A Pool of Nostalgia
It dawned on me that I could go swimming. There is a public pool in Hollywood, on Cahuenga. I’ve only been once, under a very similar circumstance – I was prepping for a round of cancer-treating radiation. Exhausted, but knowing I needed to move, and wanting to do so outside. It was, after all summertime.
I am meant to be outside. The very molecules that make up my physical being are made of fresh air, fresh water. I’m kin of snowmen but from a different climate. A life spent inside is for me, no life at all. I’d melt.
So, I put on a swimsuit, packed up a beach bag, and drove myself to the pool. I remembered all of my days spent walking to the pool when I was a kid. In grade school, my sister and I would walk a full two miles to the pool in Riverton, Utah, through the small suburban town, into the rural outskirts, past the farms and empty fields, where there was a beautifully landscaped public pool overlooking the Jordan River valley. Later, I lived in an even more suburban area called Sandy. No farms, just houses.

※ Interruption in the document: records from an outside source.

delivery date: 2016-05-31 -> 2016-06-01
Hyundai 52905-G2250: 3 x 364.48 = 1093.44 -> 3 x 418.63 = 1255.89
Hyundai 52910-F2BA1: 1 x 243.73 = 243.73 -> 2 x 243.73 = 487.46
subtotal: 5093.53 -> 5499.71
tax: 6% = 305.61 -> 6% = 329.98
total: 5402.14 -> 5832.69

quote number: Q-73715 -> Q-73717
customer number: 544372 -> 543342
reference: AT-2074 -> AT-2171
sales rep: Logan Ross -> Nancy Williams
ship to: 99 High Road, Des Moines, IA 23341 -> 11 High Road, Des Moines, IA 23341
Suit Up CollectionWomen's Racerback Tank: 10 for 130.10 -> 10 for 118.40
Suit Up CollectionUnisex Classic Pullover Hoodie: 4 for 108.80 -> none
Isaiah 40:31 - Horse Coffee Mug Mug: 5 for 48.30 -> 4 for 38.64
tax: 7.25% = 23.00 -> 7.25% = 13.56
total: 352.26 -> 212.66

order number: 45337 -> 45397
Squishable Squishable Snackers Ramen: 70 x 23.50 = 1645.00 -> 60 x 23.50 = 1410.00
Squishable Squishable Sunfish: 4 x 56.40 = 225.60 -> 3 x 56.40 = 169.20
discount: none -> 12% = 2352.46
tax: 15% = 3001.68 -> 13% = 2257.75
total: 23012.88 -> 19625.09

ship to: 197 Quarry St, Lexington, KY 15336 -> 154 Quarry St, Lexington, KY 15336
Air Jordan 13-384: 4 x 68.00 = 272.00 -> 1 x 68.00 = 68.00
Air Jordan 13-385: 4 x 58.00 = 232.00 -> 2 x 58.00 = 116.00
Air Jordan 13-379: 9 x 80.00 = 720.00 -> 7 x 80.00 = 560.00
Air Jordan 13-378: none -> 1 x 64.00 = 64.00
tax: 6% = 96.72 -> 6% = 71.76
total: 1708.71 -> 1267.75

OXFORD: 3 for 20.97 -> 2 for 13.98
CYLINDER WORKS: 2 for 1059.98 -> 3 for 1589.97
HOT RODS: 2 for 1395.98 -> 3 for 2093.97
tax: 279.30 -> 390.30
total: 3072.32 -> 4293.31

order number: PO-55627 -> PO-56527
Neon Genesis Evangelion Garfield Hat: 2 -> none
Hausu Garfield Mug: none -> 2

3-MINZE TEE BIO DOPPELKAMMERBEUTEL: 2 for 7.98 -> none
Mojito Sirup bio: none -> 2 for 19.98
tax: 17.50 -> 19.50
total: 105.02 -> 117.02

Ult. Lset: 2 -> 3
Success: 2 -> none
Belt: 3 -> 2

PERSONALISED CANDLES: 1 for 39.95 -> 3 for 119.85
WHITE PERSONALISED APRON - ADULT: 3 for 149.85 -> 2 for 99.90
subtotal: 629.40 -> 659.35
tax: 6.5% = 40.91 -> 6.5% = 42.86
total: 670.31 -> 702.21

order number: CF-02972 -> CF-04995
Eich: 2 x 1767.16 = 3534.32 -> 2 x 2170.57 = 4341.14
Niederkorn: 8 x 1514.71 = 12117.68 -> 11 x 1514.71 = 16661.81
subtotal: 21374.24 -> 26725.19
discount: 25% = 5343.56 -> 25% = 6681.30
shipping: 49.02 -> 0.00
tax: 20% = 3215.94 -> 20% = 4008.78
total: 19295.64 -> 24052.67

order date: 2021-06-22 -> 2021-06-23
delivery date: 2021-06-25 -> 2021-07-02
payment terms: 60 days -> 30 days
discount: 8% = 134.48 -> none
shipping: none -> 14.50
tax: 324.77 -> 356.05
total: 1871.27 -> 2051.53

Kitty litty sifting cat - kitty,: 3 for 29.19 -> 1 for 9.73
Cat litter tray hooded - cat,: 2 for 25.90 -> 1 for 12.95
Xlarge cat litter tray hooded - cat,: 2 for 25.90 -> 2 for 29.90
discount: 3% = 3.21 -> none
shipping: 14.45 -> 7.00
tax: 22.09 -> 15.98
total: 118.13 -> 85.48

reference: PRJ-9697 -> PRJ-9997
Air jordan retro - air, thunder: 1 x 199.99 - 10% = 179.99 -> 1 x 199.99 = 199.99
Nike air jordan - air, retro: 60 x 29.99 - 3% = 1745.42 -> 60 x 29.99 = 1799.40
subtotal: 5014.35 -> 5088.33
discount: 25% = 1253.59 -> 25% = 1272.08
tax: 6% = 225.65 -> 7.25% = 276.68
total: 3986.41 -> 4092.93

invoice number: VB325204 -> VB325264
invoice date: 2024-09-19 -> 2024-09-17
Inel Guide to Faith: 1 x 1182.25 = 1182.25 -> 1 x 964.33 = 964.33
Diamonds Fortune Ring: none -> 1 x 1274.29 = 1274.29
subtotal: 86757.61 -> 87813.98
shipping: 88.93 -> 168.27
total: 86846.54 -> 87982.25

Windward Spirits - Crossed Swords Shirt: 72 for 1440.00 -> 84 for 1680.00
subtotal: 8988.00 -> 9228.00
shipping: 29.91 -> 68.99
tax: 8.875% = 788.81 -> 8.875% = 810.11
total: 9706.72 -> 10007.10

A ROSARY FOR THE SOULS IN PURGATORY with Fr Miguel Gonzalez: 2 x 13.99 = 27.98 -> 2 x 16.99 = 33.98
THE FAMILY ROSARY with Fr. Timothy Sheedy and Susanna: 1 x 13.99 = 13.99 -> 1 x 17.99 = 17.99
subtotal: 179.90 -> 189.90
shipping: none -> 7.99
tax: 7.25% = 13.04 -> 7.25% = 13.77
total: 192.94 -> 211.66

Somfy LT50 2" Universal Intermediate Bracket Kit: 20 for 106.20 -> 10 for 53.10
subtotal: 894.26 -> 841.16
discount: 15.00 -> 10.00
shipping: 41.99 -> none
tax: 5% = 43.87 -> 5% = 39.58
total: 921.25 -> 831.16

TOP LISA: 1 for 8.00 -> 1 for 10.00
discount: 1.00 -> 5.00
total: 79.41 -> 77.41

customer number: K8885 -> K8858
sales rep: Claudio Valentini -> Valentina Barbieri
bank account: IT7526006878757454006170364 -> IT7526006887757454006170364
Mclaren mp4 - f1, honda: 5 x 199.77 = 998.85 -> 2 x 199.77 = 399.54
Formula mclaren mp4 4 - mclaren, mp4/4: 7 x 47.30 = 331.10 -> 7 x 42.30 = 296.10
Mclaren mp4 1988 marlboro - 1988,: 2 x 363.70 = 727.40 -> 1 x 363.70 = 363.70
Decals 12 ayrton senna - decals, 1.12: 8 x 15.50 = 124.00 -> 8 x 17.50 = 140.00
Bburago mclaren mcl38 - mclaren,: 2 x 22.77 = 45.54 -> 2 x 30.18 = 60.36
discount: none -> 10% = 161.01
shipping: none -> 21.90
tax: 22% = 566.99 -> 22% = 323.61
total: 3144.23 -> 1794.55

There were two pools in the area – the grander one was two miles away, at the end of Highland drive, a major thoroughfare that climbed steeply from my culdesac. It wasn’t a pleasant walk. The smaller community pool was just under two miles away, along Creek Road. A simple, pretty walk. In junior high school, I spent my summers in Montana, on a small town swimteam. My friend and I would often walk home from the pool, two miles along a country dirt road through the rolling golden hills of Chinook’s expansive farms and ranches. We’d spend the entire day in our swimsuits, running around on the farm, never minding the dirt accumulating on our knees and elbows or the hay in our hair, because we’d just shower it off at the locker room before evening swim practice.
My time spent walking to the pool was time spent really feeling the sensation of being alive, of the sun on my skin, the coolness of the water, the invigoration and fatigue of my muscles, my pruned fingertips, my hunger, my crusted hair, my cracked heels from walking long distances in worn-down flip flops. Last Sunday, as I dipped myself slowly into the cool almost cold water, all of these sensations came flooding back. My heart jumped with gratitude for these memories, and for my psyche having gotten my tired self to the pool, allowing this nostalgia to take hold.
I also remembered how nice the pools are in the Salt Lake area. Maybe it’s because the Salt Lake City economy isn’t suffering like the Los Angeles economy. Maybe it’s because the Salt Lake area is zoned into many small counties, whereas Los Angeles County is sprawling and unmanageable. In any case, Utah pools are landscaped with lawn and hills and trees. Los Angeles public pools are not landscaped. They are simply holes dug into the ground, surrounded by flat concrete surfaces, and enclosed by chain link fences. They are only open from mid-June to mid-August (whereas Salt Lake pools are open through Labor Day). You’d think, given the stereotype that Los Angeles is a blossoming summerland all-year-round, that its pools would be lavish and fancy and open most of the year. That may be true for the private pools of the rich and famous, but the public pools are quite bland and under-staffed. That being said, the Hollywood pool is clean and well-kept, if not terribly pretty.